もしソーセージなんかを入れるときは、軽くフライパンで焼いてから鍋に入れるといい感じ。油も落ちるし香ばしさも出るし。
 ジャガイモに火が通ったら食べられるけど、私はキャベツ煮崩れ寸前まで煮ちゃいます。この辺は好みの煮加減でどうぞ。最後に塩こしょうで味を整えます。

そしてこちらが出来上がり写真。
 なくてもいいとは思うけど、やっぱりちょっとソーセージが入ると味も出るしおいしいわね。マスタードを付けつつキャベツやたまねぎの芯をとりながら食べるので、ナイフとフォークとスプーンで食べる感じになってしまいますが、丁寧に作ったスープだから丁寧に食べるのだ。


チキンボール版
鶏のミートボールを具にするのもまたおいしいです。本当は豚挽き肉のミートボールをフライパンで焼いてから煮込むとおいしいのですが、ヘルシーにいきたいときはやはり鶏ひき肉を選ぶべきでしょう。
 鶏ひき肉にパン粉、牛乳、たまご、たまねぎのみじん切り、そして好みでパセリのみじん切りなんかも入れて混ぜます。量はほんと適当。


チキンスープ(コンソメみたいな市販のスープの素で問題なしです)を鍋で温めて、軽く沸騰したところに混ぜたひき肉を丸めて落とします。
 手で丸めてもいいけど、私はスプーンを二本使う。

浮かんできたら一回引き上げて、このゆで汁を野菜を煮るのに使い、ミートボールは野菜の上に乗せて煮込むと崩れなくていいかと。
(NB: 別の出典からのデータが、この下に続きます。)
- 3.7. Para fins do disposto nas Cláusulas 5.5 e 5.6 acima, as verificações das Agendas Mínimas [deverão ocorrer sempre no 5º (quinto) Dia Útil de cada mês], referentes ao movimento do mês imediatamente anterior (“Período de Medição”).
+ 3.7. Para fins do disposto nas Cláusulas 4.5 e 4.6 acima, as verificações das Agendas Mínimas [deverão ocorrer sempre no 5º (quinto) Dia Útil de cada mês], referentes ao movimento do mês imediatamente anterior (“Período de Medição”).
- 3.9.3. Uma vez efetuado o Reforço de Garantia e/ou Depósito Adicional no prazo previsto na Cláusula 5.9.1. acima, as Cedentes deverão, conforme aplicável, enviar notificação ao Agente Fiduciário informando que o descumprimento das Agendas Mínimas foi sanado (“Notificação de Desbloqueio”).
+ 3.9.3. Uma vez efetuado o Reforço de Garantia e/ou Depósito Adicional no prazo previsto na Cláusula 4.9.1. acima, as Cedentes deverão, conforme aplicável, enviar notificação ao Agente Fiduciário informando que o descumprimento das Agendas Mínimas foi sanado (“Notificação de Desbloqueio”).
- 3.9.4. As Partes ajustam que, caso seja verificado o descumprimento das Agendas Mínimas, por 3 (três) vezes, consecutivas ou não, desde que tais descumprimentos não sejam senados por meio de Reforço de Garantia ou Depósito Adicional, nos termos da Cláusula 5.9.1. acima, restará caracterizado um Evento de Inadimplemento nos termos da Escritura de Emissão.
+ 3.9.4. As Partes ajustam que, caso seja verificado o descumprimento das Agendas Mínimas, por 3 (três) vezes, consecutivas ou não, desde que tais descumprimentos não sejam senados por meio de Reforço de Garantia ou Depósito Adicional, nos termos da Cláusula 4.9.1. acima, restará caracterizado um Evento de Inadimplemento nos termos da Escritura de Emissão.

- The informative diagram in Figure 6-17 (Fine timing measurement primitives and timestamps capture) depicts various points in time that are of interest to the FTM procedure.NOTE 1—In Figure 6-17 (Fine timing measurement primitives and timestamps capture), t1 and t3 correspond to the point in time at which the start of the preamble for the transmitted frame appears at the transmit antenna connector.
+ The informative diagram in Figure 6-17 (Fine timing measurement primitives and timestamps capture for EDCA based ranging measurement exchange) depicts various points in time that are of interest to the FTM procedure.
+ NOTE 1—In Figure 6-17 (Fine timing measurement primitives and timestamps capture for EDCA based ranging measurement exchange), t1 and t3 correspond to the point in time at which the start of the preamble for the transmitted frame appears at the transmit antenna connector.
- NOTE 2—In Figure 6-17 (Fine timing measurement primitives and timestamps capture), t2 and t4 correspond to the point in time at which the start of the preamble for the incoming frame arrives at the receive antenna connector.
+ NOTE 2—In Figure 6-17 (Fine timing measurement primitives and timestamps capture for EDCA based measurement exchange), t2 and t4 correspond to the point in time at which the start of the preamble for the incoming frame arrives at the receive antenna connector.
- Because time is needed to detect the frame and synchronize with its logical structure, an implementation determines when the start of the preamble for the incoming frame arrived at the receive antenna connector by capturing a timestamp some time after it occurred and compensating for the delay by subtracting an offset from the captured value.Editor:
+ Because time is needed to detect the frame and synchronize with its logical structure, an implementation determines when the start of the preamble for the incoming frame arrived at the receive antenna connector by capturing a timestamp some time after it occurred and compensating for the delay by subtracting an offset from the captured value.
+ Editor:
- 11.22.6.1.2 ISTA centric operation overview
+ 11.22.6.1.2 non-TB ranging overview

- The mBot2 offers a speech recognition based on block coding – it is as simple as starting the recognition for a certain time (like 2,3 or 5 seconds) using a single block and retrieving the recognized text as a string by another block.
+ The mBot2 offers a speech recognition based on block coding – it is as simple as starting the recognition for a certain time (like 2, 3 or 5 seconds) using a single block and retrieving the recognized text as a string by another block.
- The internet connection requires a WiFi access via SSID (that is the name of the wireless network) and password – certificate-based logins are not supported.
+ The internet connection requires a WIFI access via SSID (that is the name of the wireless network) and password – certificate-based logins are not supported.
手間でなければゆで汁は一度漉すとさらにいい。
 こんなスープはタップリ作ったほうがおいしいからたくさん作る。野菜も煮れば縮むし。フタが閉まるかどうか不安なくらいだがこれでいいのだ。


そしてこちらができあがり写真。
いくぶん見栄えがするかと思ってパセリを散らしたら乱雑な部屋みたいになってしまった。もう!


野菜を切って煮るだけのお料理だけど、ちょっと手を加えて丁寧に作ると数日食べ続けても汁もにごらないし雑味も出ないしけっこうできあがりが違ったりします。いつもの料理に不要かと思うくらい手間をかけてみると気持ちも落ち着くし、なんだか満足感もあるからいいものですね。つい雑巾を丁寧に縫っちゃったらけっこうかわいくできちゃった、みたいな。せわしない日常の中にささやかな多幸感を感じられる野菜の甘みタップリのスープ、ぜひどうぞ。